Now I'm laid on my sun lounger soaking up the sun 🌞5 -
Happily, it cooled off a little (only 80F atm), and the wind wasn't as strong as yesterday, so we got a nice row in this morning. My most frequent double partner volunteered to bow (i.e. steer), so I was in stroke in the double for a change (trying to count "in . . . out . . . 3 . . . 4 . . . in . . ." in my head to keep the cadence steady!). Ended up with the usual 7k-ish, mostly Z2, a little Z3.
The university women's team had a high school camp going, with boats out on the water with us - these would be young women new to rowing. After the row, as they and we were going back to cars, I told a couple of the young women (who'd passed us in a pair, as we rowed our double) that they had won a race with their great-grannies, and they seemed to get a kick out of that.

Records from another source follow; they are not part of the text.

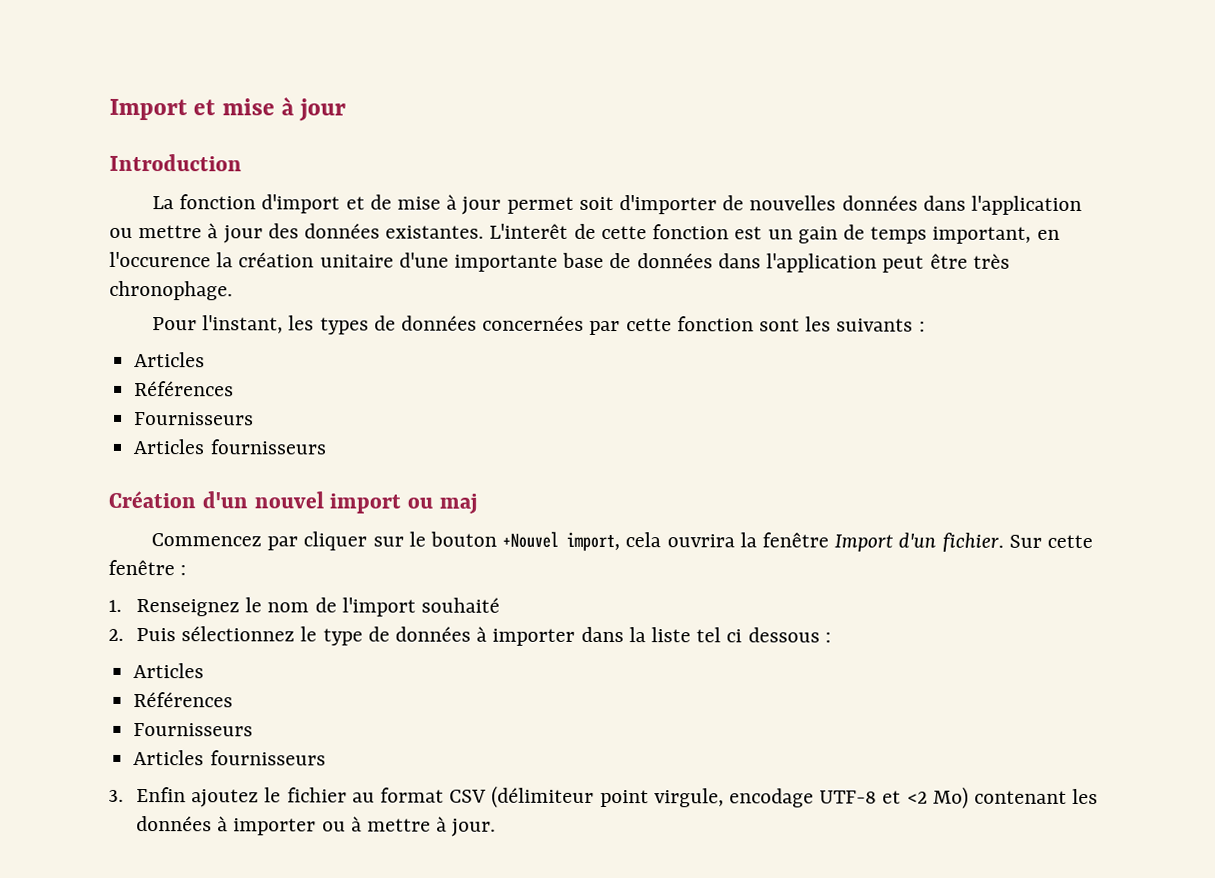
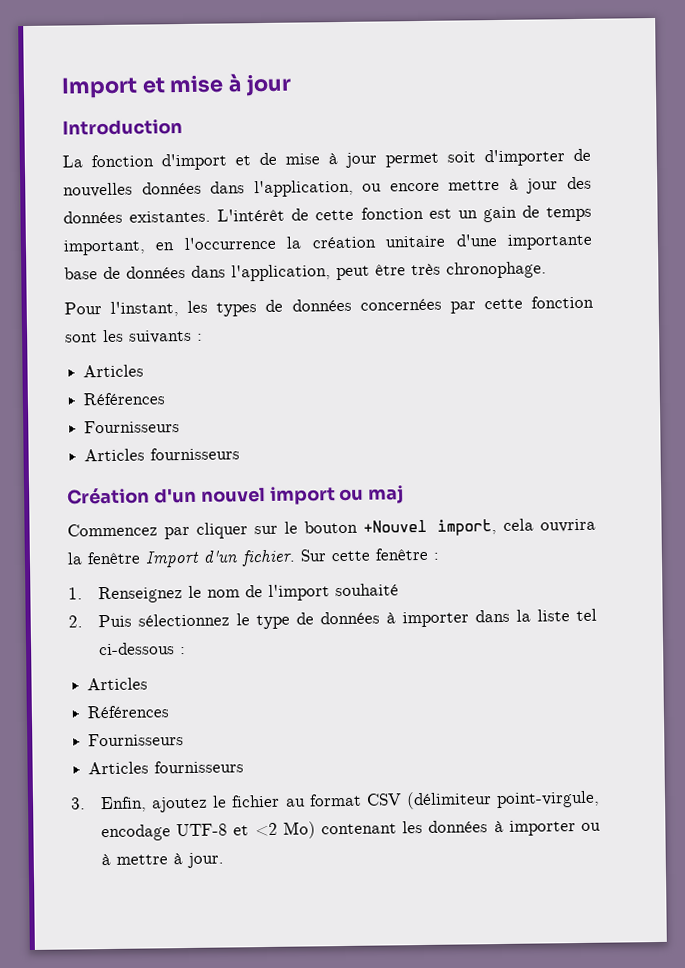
[971,195,1083,215] [109,227,133,239] l'application ou -> [253,179,440,198] l'application, ou encore
[489,223,569,239] L'interêt -> [217,208,286,222] L'intérêt
[109,251,211,268] l'occurence -> [183,236,276,251] l'occurrence
[766,253,878,273] l'application -> [231,264,331,282] l'application,
[726,627,820,643] ci dessous -> [99,642,176,656] ci-dessous
[135,787,186,803] Enfin -> [100,796,148,813] Enfin,
[599,788,724,808] point virgule, -> [495,790,600,809] point-virgule,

I think that'll be it for formal exercise today, though I may do some outdoor work at home.5 -
Since the weather is playing nice today, the kid and I went for an hour-ish walk in the hilly neighborhood behind us. We walked as fast as we could (Except for one break at the top of the biggest hill to try to see the elementary school in the distance ). We covered 4.4 miles. My HR was mostly in Zone 2 (except for the steep parts).
I'm looking back at the routes we've done previously and comparing HR and the ascent and descent readings from my watch and I think I can start to figure out which streets have slightly more challenging hills. Interesting.... I'll have to play with that some more on future walks.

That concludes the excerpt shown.